Any move into alternative investments should start with an allocation of at least 5%, but in order to have any kind of real impact, that allocation should grow to at least 20%, according to Nadia Papagiannis, director of alternative fund research at Morningstar Inc.
“Five percent is really not going to make a difference, but 20% will start to make a difference,” Ms. Papagiannis said as part of her presentation Monday at the InvestmentNews Alternative Investments Conference in Chicago.
As part of a pre-conference presentation designed to provide a lay of the land with regard to alternative investments, she told the audience of financial professionals to be diligent and to diversify into alternative strategies.
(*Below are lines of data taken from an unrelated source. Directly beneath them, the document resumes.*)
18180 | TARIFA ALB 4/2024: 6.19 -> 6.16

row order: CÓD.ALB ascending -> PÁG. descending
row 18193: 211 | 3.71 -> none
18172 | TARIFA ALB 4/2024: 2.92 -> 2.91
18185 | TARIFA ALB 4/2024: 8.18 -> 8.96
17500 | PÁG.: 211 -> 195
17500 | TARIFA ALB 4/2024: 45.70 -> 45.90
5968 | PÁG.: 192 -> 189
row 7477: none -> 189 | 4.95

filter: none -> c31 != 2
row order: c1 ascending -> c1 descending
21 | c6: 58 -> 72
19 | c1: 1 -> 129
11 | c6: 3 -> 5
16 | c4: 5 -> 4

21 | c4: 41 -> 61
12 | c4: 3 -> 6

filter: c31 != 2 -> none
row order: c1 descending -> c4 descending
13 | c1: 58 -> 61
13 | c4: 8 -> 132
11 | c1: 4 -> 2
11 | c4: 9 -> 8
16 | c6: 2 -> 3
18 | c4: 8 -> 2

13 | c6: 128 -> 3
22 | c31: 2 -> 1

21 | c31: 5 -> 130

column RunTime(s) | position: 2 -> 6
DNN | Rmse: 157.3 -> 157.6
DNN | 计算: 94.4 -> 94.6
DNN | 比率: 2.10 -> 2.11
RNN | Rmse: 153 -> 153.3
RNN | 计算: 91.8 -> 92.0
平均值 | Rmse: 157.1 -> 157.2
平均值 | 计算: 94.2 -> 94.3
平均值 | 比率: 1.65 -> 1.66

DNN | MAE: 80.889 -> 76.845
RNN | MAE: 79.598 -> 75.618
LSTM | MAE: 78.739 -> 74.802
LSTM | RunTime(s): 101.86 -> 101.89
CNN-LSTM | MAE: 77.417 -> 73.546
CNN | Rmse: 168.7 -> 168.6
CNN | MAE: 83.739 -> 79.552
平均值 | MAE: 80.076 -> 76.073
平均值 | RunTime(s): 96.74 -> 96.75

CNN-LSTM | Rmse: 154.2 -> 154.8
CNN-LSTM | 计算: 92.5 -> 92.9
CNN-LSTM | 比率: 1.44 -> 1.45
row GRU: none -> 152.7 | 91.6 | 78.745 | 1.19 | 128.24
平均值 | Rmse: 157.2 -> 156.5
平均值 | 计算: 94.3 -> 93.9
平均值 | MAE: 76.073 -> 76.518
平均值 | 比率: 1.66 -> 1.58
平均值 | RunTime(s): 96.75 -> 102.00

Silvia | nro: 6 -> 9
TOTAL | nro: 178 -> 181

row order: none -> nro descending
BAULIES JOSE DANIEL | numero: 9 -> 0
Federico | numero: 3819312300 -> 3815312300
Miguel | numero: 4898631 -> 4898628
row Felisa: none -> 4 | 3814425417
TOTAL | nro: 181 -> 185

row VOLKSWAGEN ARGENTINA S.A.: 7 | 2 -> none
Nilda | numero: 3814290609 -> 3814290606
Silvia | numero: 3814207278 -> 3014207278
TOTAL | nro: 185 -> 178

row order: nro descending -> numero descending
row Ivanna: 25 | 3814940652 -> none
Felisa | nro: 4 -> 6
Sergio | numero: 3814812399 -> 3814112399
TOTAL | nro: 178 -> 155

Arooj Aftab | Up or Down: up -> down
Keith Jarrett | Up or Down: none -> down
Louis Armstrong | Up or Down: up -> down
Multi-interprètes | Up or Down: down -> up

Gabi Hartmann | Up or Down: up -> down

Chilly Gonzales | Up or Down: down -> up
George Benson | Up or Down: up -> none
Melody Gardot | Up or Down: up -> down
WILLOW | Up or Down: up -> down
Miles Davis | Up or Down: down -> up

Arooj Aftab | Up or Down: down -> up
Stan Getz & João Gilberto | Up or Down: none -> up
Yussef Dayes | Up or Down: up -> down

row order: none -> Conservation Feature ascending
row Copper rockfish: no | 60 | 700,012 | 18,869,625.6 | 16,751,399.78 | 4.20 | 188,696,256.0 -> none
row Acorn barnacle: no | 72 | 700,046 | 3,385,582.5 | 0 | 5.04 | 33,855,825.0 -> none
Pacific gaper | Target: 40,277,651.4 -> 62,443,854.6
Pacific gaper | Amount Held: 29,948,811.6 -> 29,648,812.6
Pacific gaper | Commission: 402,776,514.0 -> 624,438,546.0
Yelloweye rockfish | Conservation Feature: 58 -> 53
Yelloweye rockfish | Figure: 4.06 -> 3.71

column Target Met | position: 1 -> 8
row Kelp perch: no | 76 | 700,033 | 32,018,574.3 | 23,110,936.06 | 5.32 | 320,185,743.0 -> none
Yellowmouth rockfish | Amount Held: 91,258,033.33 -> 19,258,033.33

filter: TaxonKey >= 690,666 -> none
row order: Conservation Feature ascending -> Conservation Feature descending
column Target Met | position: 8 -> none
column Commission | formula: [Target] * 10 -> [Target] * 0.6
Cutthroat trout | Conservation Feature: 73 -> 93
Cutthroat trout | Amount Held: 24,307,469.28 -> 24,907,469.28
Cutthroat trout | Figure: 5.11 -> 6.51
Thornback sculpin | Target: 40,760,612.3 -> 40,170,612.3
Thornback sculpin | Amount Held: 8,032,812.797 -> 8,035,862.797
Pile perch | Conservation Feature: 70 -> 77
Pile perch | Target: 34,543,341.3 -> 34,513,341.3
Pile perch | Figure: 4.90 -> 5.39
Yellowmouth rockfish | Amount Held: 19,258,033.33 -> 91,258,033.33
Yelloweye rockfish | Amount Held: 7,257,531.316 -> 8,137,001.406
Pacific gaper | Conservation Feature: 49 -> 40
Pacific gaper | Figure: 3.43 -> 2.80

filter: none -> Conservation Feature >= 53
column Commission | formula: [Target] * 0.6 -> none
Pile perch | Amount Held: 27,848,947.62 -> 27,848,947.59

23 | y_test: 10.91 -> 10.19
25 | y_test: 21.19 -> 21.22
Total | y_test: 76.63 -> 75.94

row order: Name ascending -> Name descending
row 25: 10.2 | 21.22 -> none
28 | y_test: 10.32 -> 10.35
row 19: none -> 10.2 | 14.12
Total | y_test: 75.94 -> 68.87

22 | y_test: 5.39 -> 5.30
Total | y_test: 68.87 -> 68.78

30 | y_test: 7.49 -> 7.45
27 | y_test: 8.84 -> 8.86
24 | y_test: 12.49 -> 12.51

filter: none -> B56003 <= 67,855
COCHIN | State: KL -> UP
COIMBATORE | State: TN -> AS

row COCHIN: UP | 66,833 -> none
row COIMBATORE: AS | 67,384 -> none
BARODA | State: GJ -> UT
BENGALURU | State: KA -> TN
“If I were doing it, I would pick an equity long-short strategy, a managed-futures strategy and a market-neutral strategy as a kind of bond substitute, and I would equal-weight them into the portfolio,” Ms. Papagiannis said. “Prior to 2008, a lot of investors were too heavy into equities, and now a lot of advisers are telling me their clients are too heavy into bonds.”
As she detailed the growth and fast-growing popularity of alternative strategies, Ms. Papagiannis reminded the audience that the definition of “alternative” is evolving constantly.
“What we think of as alternatives today might not be what we think of as alternatives 10 years from now, and the legal structure doesn't help to define it,” she said, citing real estate and emerging markets as examples of asset classes that used to be considered alternative investments.
Ms. Papagiannis advised against bear market strategies that bet on down market cycles because historically the market is up more than it is down.
She also was critical of funds identified as “absolute return,” describing that term as a “misnomer.”
“If it looks too good to be true, it probably is,” Ms. Papagiannis said. “Nothing makes money all the time.”
Ultimately, it comes down to liquidity for most investors, and that is where the mutual funds and exchange-traded funds have stepped up to provide a vast list of options, Ms. Papagiannis said.
“Everybody needs liquidity in a portfolio, and you can't be like a foundation and put 40% of assets in illiquid strategies,” she said.